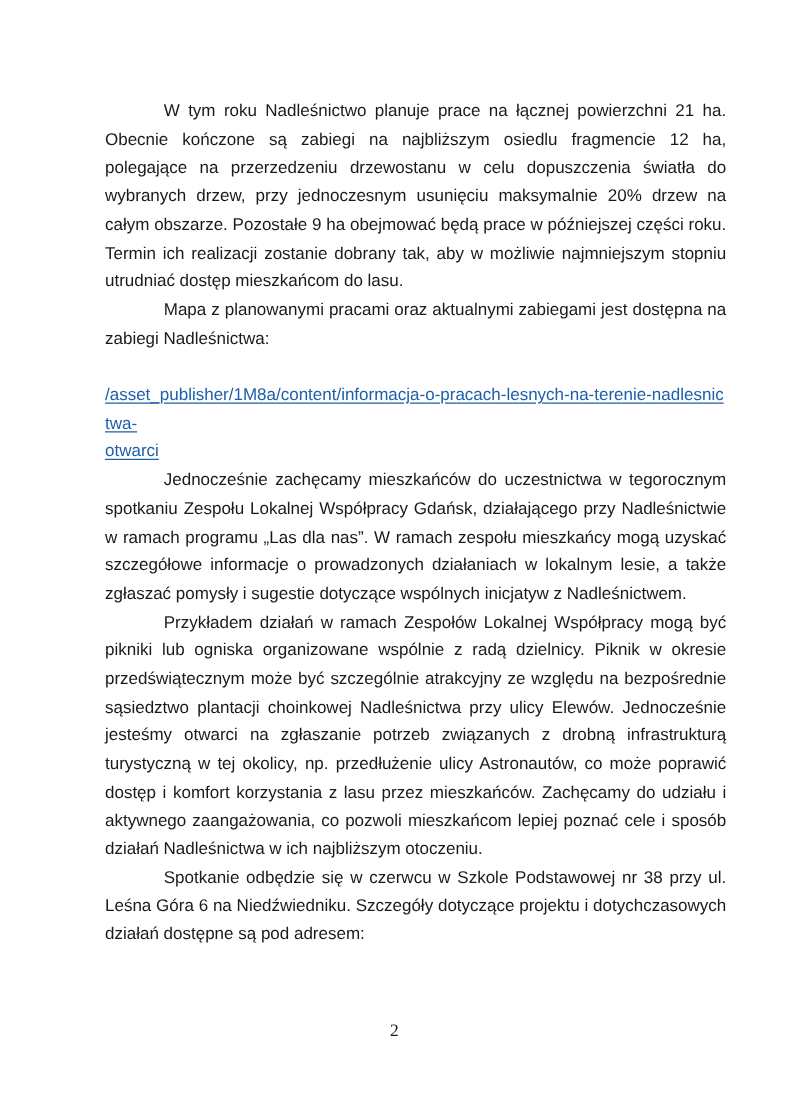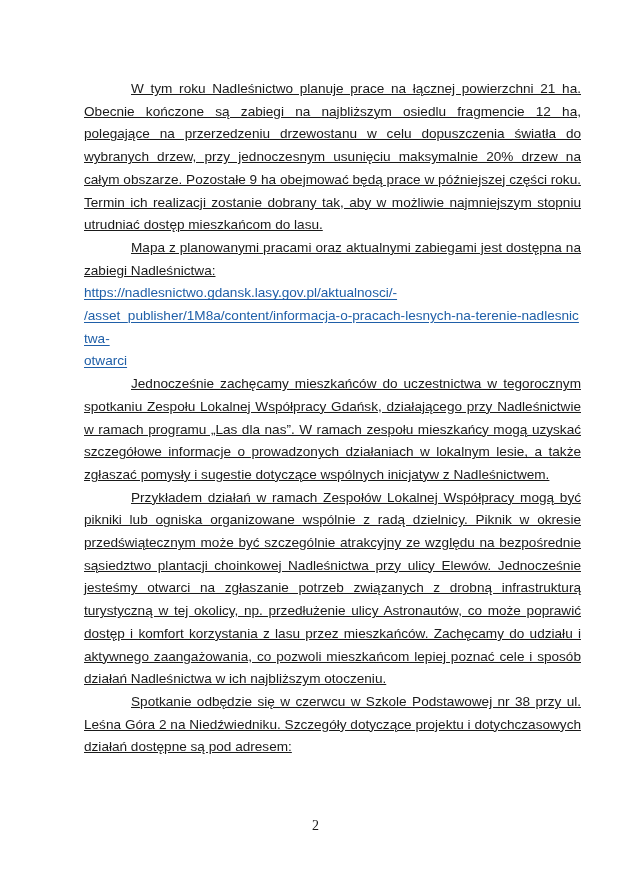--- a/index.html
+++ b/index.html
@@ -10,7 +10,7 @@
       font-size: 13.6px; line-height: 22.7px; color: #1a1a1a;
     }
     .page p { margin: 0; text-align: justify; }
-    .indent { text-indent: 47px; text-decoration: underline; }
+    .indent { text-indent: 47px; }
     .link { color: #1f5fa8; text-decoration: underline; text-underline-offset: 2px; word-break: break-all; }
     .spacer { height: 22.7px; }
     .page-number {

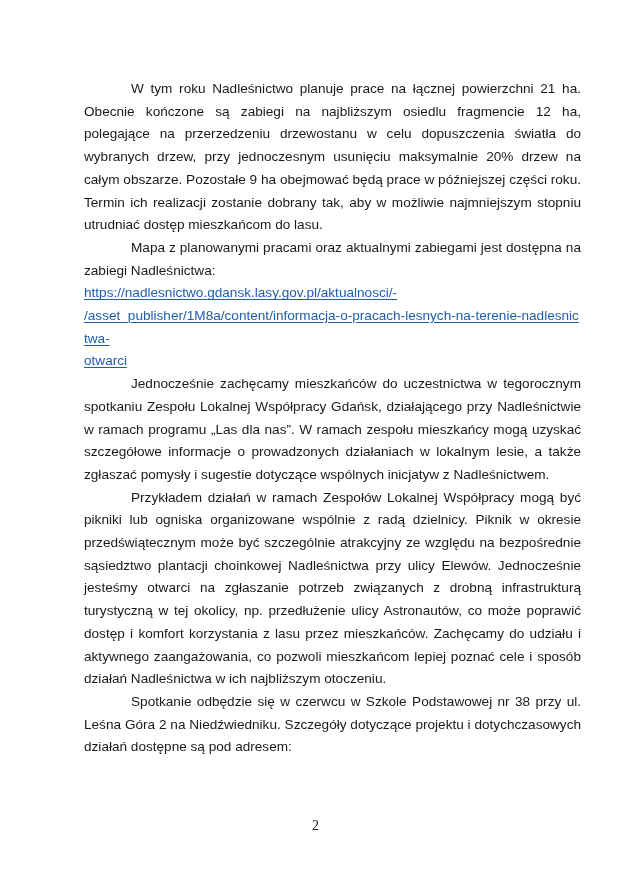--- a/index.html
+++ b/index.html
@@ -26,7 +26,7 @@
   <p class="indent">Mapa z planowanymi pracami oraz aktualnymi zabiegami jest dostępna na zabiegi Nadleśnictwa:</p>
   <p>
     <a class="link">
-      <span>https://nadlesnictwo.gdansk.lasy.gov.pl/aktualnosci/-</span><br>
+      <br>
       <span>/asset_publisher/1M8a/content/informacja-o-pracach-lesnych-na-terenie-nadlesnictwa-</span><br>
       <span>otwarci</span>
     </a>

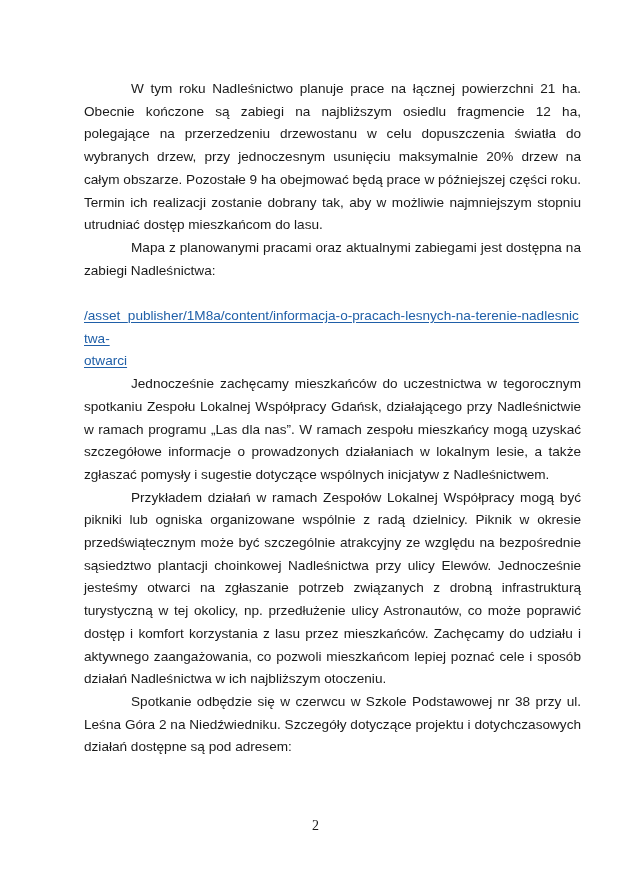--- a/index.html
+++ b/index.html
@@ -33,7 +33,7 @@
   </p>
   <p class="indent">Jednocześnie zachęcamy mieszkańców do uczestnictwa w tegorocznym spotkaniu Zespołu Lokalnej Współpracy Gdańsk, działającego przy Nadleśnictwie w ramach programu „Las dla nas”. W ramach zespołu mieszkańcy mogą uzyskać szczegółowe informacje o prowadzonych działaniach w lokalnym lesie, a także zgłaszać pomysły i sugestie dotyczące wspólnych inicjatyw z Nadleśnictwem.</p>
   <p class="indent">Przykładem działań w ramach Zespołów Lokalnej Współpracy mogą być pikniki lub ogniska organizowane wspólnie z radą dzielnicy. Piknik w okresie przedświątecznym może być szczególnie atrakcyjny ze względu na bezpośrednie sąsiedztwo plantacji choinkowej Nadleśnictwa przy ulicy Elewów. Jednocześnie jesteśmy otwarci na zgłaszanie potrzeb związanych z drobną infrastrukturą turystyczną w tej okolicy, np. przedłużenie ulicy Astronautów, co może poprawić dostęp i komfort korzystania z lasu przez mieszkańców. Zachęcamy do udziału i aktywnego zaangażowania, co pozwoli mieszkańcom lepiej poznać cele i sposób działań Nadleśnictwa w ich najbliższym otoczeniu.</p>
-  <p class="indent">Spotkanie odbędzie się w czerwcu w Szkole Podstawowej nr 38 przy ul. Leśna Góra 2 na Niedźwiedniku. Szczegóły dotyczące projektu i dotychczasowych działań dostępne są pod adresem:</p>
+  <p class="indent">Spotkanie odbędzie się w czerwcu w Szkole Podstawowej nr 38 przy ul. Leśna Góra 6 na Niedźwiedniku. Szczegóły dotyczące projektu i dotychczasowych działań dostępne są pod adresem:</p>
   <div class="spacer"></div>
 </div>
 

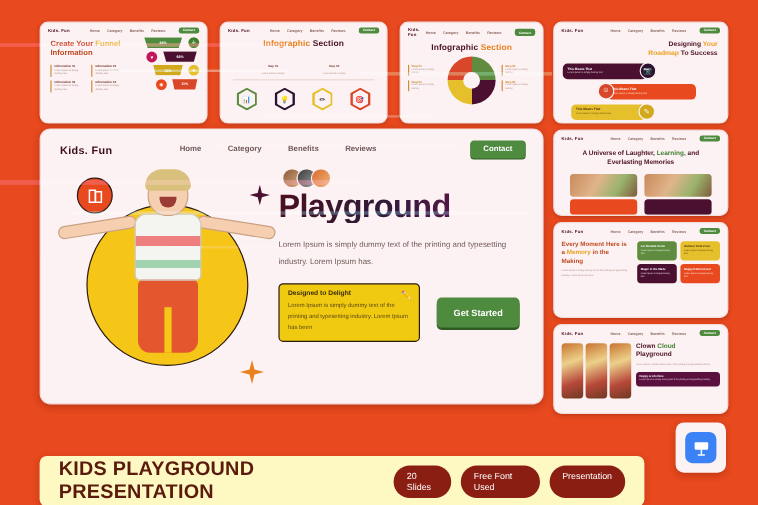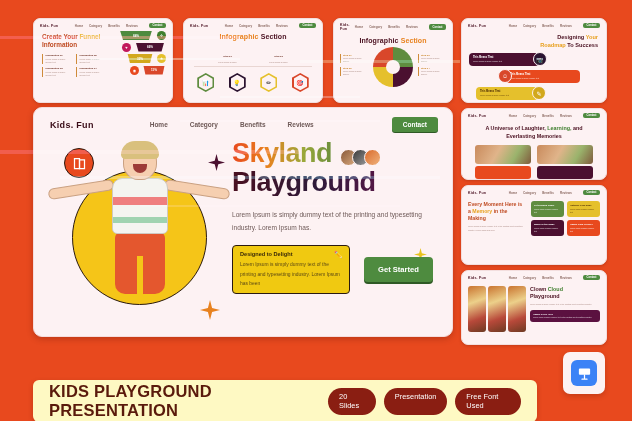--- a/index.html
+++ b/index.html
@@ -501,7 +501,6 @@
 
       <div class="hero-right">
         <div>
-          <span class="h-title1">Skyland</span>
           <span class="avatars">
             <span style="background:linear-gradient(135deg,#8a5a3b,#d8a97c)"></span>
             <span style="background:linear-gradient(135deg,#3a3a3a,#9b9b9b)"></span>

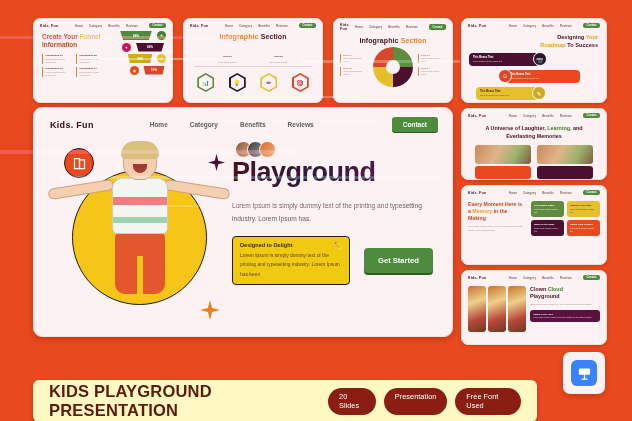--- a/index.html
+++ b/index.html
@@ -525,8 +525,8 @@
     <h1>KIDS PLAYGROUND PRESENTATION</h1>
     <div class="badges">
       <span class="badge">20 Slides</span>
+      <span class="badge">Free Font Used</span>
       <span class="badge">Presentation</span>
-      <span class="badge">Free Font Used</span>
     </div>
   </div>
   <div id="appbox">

:::::

[What is being asked]: If pictures appear among the entries above, omit them; repeat everything else verbatim.

[Answer for this exercise]:
--- a/index.html
+++ b/index.html
@@ -10,7 +10,7 @@
       font-size: 13.6px; line-height: 22.7px; color: #1a1a1a;
     }
     .page p { margin: 0; text-align: justify; }
-    .indent { text-indent: 47px; text-decoration: underline; }
+    .indent { text-indent: 47px; }
     .link { color: #1f5fa8; text-decoration: underline; text-underline-offset: 2px; word-break: break-all; }
     .spacer { height: 22.7px; }
     .page-number {

--- a/index.html
+++ b/index.html
@@ -26,7 +26,7 @@
   <p class="indent">Mapa z planowanymi pracami oraz aktualnymi zabiegami jest dostępna na zabiegi Nadleśnictwa:</p>
   <p>
     <a class="link">
-      <span>https://nadlesnictwo.gdansk.lasy.gov.pl/aktualnosci/-</span><br>
+      <br>
       <span>/asset_publisher/1M8a/content/informacja-o-pracach-lesnych-na-terenie-nadlesnictwa-</span><br>
       <span>otwarci</span>
     </a>

--- a/index.html
+++ b/index.html
@@ -33,7 +33,7 @@
   </p>
   <p class="indent">Jednocześnie zachęcamy mieszkańców do uczestnictwa w tegorocznym spotkaniu Zespołu Lokalnej Współpracy Gdańsk, działającego przy Nadleśnictwie w ramach programu „Las dla nas”. W ramach zespołu mieszkańcy mogą uzyskać szczegółowe informacje o prowadzonych działaniach w lokalnym lesie, a także zgłaszać pomysły i sugestie dotyczące wspólnych inicjatyw z Nadleśnictwem.</p>
   <p class="indent">Przykładem działań w ramach Zespołów Lokalnej Współpracy mogą być pikniki lub ogniska organizowane wspólnie z radą dzielnicy. Piknik w okresie przedświątecznym może być szczególnie atrakcyjny ze względu na bezpośrednie sąsiedztwo plantacji choinkowej Nadleśnictwa przy ulicy Elewów. Jednocześnie jesteśmy otwarci na zgłaszanie potrzeb związanych z drobną infrastrukturą turystyczną w tej okolicy, np. przedłużenie ulicy Astronautów, co może poprawić dostęp i komfort korzystania z lasu przez mieszkańców. Zachęcamy do udziału i aktywnego zaangażowania, co pozwoli mieszkańcom lepiej poznać cele i sposób działań Nadleśnictwa w ich najbliższym otoczeniu.</p>
-  <p class="indent">Spotkanie odbędzie się w czerwcu w Szkole Podstawowej nr 38 przy ul. Leśna Góra 2 na Niedźwiedniku. Szczegóły dotyczące projektu i dotychczasowych działań dostępne są pod adresem:</p>
+  <p class="indent">Spotkanie odbędzie się w czerwcu w Szkole Podstawowej nr 38 przy ul. Leśna Góra 6 na Niedźwiedniku. Szczegóły dotyczące projektu i dotychczasowych działań dostępne są pod adresem:</p>
   <div class="spacer"></div>
 </div>
 

--- a/index.html
+++ b/index.html
@@ -501,7 +501,6 @@
 
       <div class="hero-right">
         <div>
-          <span class="h-title1">Skyland</span>
           <span class="avatars">
             <span style="background:linear-gradient(135deg,#8a5a3b,#d8a97c)"></span>
             <span style="background:linear-gradient(135deg,#3a3a3a,#9b9b9b)"></span>

--- a/index.html
+++ b/index.html
@@ -525,8 +525,8 @@
     <h1>KIDS PLAYGROUND PRESENTATION</h1>
     <div class="badges">
       <span class="badge">20 Slides</span>
+      <span class="badge">Free Font Used</span>
       <span class="badge">Presentation</span>
-      <span class="badge">Free Font Used</span>
     </div>
   </div>
   <div id="appbox">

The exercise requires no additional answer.